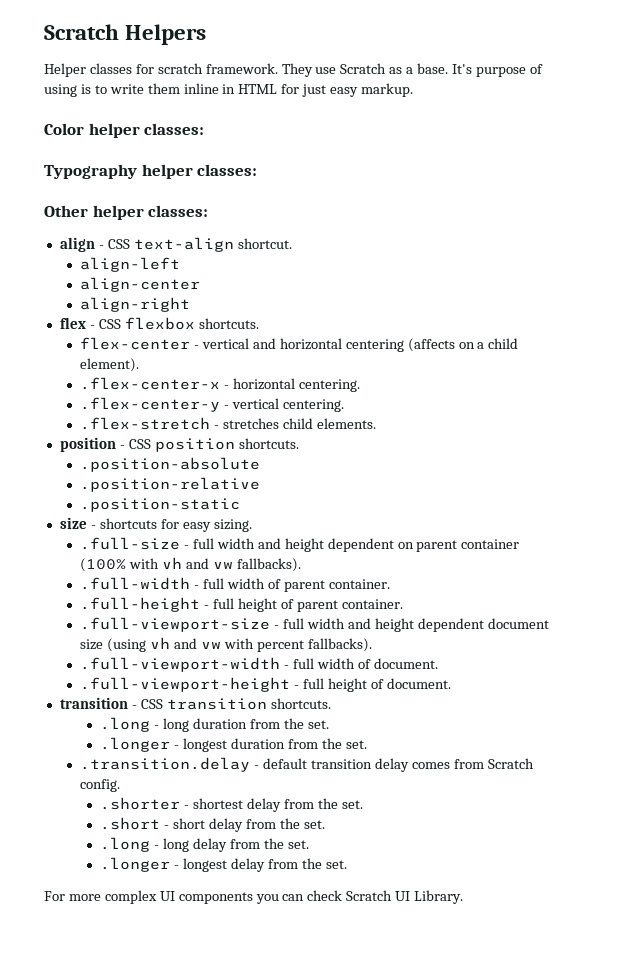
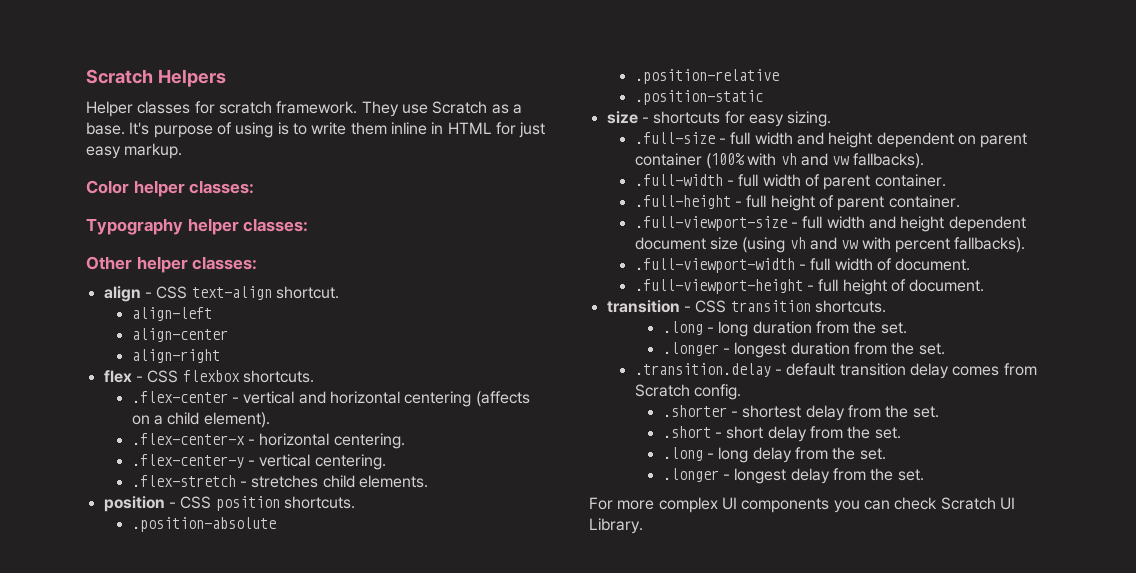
- flex-center - vertical and horizontal centering (affects on a child element).
+ .flex-center - vertical and horizontal centering (affects on a child element).

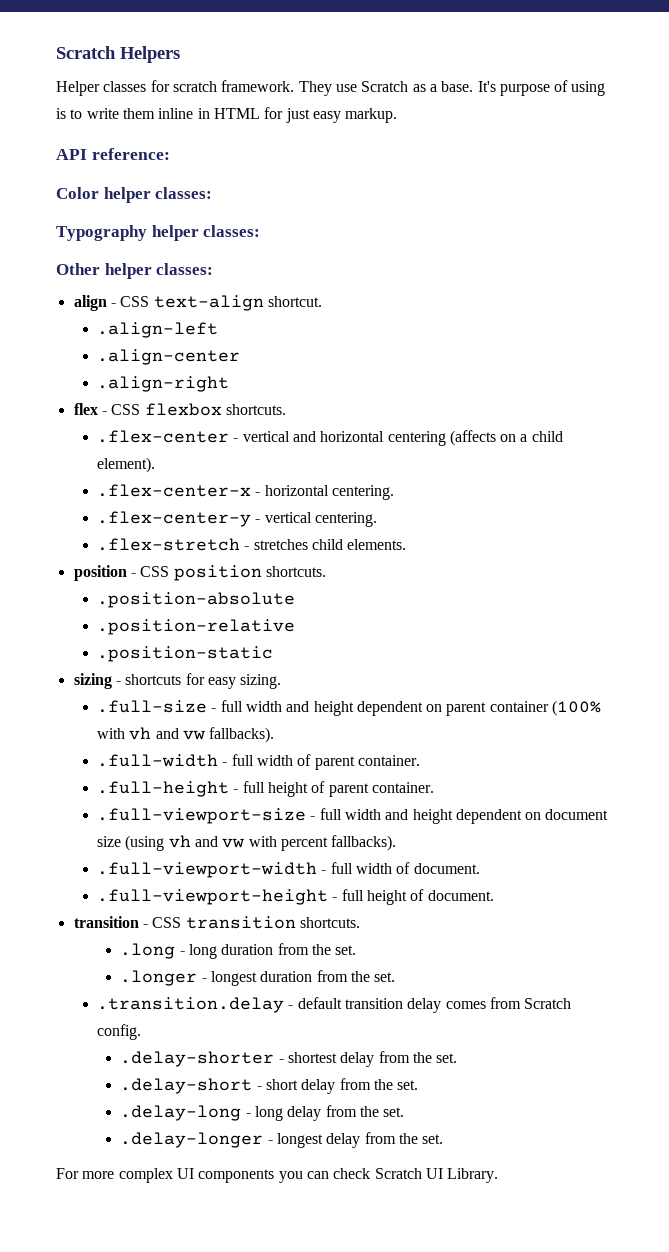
+ API reference:
- align-left
- align-center
- align-right
+ .align-left
+ .align-center
+ .align-right
- size - shortcuts for easy sizing.
+ sizing - shortcuts for easy sizing.
- .full-viewport-size - full width and height dependent document size (using vh and vw with percent fallbacks).
+ .full-viewport-size - full width and height dependent on document size (using vh and vw with percent fallbacks).
- .shorter - shortest delay from the set.
+ .delay-shorter - shortest delay from the set.
- .short - short delay from the set.
+ .delay-short - short delay from the set.
- .long - long delay from the set.
+ .delay-long - long delay from the set.
- .longer - longest delay from the set.
+ .delay-longer - longest delay from the set.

What you need to do
Transcribe everything above exactly. Do not include the pictures.

The answer
- flex-center - vertical and horizontal centering (affects on a child element).
+ .flex-center - vertical and horizontal centering (affects on a child element).

+ API reference:
- align-left
- align-center
- align-right
+ .align-left
+ .align-center
+ .align-right
- size - shortcuts for easy sizing.
+ sizing - shortcuts for easy sizing.
- .full-viewport-size - full width and height dependent document size (using vh and vw with percent fallbacks).
+ .full-viewport-size - full width and height dependent on document size (using vh and vw with percent fallbacks).
- .shorter - shortest delay from the set.
+ .delay-shorter - shortest delay from the set.
- .short - short delay from the set.
+ .delay-short - short delay from the set.
- .long - long delay from the set.
+ .delay-long - long delay from the set.
- .longer - longest delay from the set.
+ .delay-longer - longest delay from the set.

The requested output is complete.